NVBit Profiler Documentation
The NVBitProfiler integrates NVIDIA’s NVBit (NVIDIA Binary Instrumentation Tool) with MemSysExplorer to provide dynamic instrumentation of memory accesses at the GPU level. It collects memory access frequency and working set statistics during runtime by intercepting and analyzing memory instructions on CUDA binaries.
This lightweight profiler is suitable for evaluating the memory access behavior of GPU kernels without modifying source code.
Important
MemSysExplorer GitHub Repository
Refer to the codebase for the latest update: https://github.com/duca181/MemSysExplorer/tree/apps_dev/apps/profilers/nvbit
To learn more about license terms and third-party attribution, refer to the 6. Licensing and Attribution page.
Overview
NVBit leverages a custom shared object (nvbit.so) injected at runtime using the LD_PRELOAD mechanism. During execution, the instrumentation layer collects various memory-related statistics and writes them to a summary file.
The profiling workflow includes:
Profiling (`profiling`) – Runs the target GPU application with NVBit instrumentation enabled.
Metric Extraction (`extract_metrics`) – Parses the generated global_summary.txt file to extract relevant memory access statistics.
Required Arguments
The profiler defines required arguments for each stage as follows:
@classmethod
def required_profiling_args(cls):
return ["executable"]
@classmethod
def required_extract_args(cls, action):
if action == "extract_metrics":
return ["report_file"]
else:
return []
Usage Example
Run NVBit profiling on a GPU application:
python3 main.py --profiler nvbit --action profiling --executable ./your_gpu_app
Extract metrics from NVBit output:
python3 main.py --profiler nvbit --action extract_metrics --report_file global_summary.txt
Do both profiling and extraction sequentially:
python3 main.py --profiler nvbit --action both --executable ./your_gpu_app
Sample Output
The NVBit profiler in MemSysExplorer is based on sample instrumentation code provided by the NVBit SDK. We extend these scripts to extract memory traces and runtime statistics. The output consists of two main components:
Raw memory traces in the following format:
MEMTRACE: CTX 0x%016lx - LAUNCH - Kernel pc 0x%016lx - Kernel name %s - grid launch id %ld - grid size %d,%d,%d - block size %d,%d,%d - nregs %d - shmem %d - cuda stream id %ld
MemSysExplorer memory statistics, exported in a structured format for downstream analysis.
Instrumentation Behavior
Instrumentation is injected dynamically using LD_PRELOAD, which loads the following shared object during execution:
profilers/nvbit/lib/nvbit.so
This shared object hooks into CUDA kernels and records memory access events. Statistics are written to a text file (default: global_summary.txt), which includes aggregated memory reads, writes, and access sizes.
Environment Notes
Ensure the nvbit.so library exists in profilers/nvbit/lib/ and has execute permissions.

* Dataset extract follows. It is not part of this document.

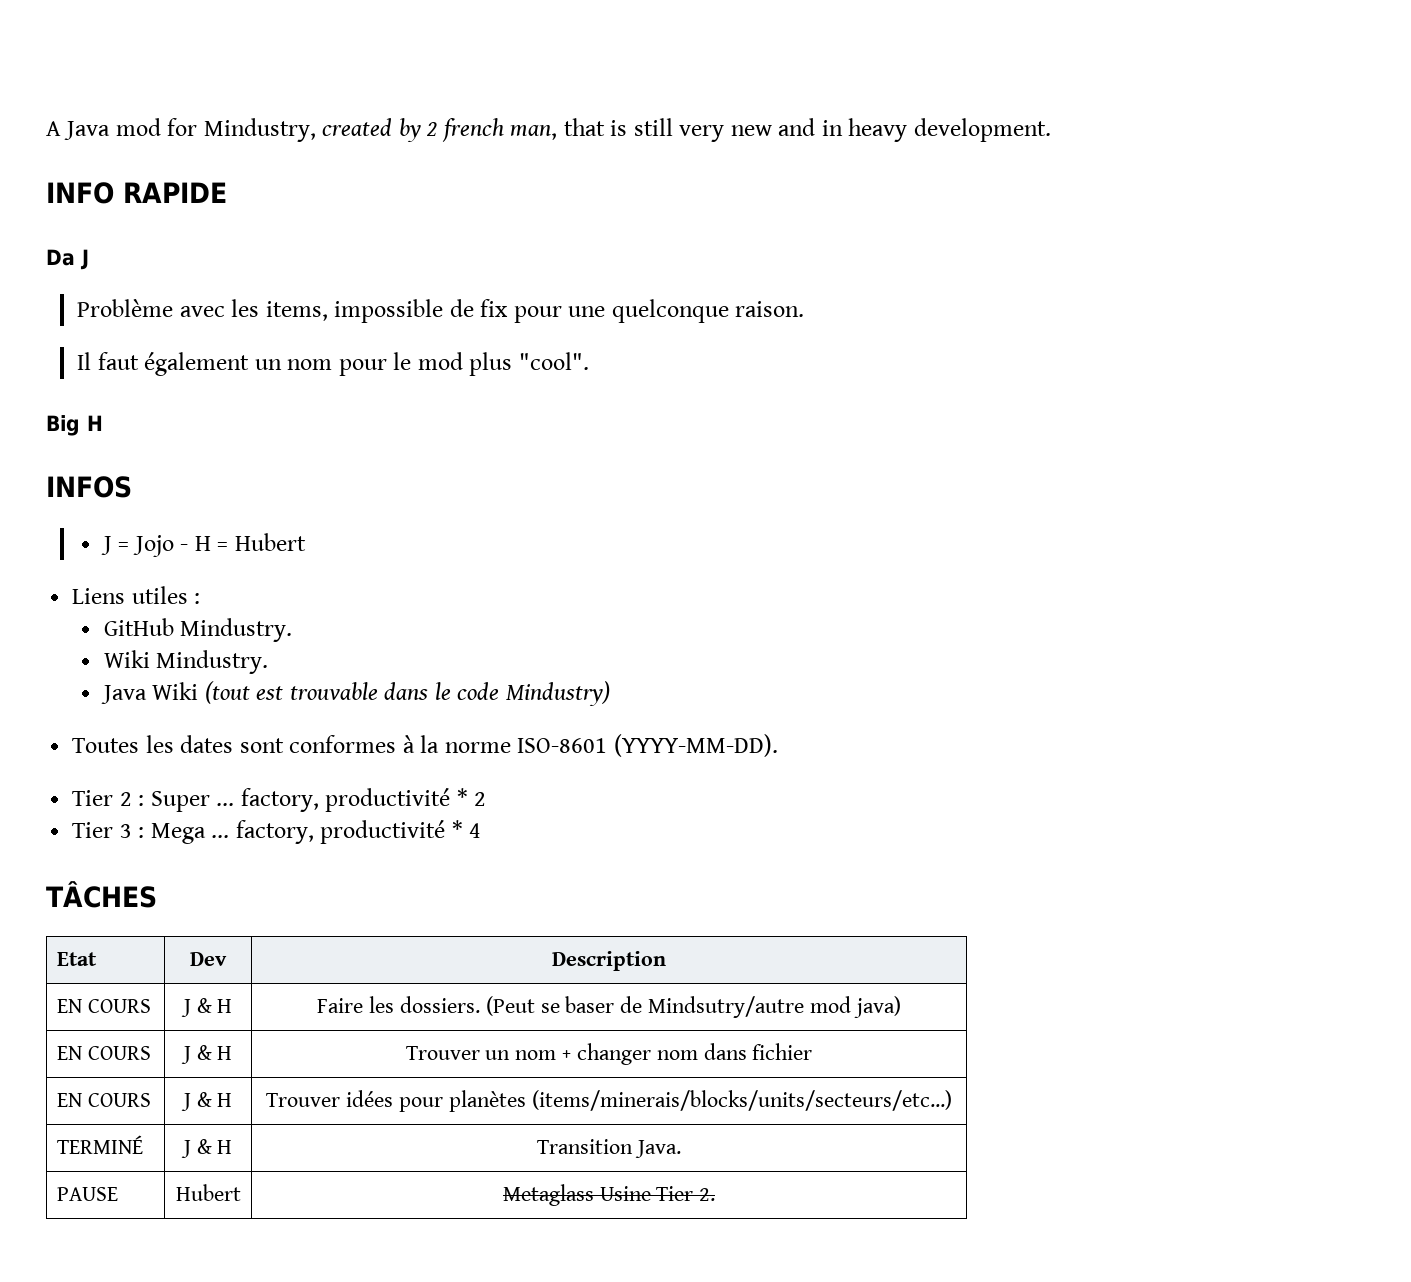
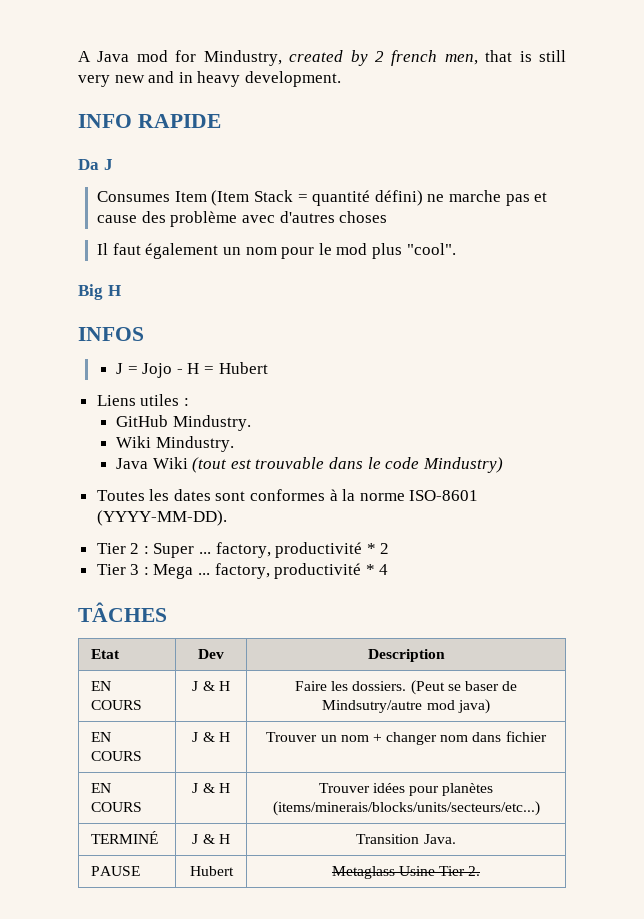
[510,125,558,140] man, -> [444,54,478,65] men,
[77,299,805,323] Problème avec les items, impossible de fix pour une quelconque raison. -> [97,190,548,206] [97,211,388,227] Consumes Item (Item Stack = quantité défini) ne marche pas et cause des problème avec d'autres choses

The LD_PRELOAD environment variable is set automatically by the wrapper before program launch.
Only CUDA-enabled applications with kernel launches are supported. Pure CPU binaries are ignored silently.
Additional Information
The base tracing scripts are derived from official NVBit examples.
For more details and original implementation references, visit the NVBit official site: https://nvbit.github.io/NVBit/
Troubleshooting
Missing `nvbit.so`: Ensure that lib/nvbit.so exists relative to the NVBitProfilers script.
Permission Denied or Silent Exit: Confirm that your application is CUDA-based and built for a supported GPU architecture.
No Output Generated: Make sure your application launches actual CUDA kernels. NVBit will not instrument empty or stub kernels.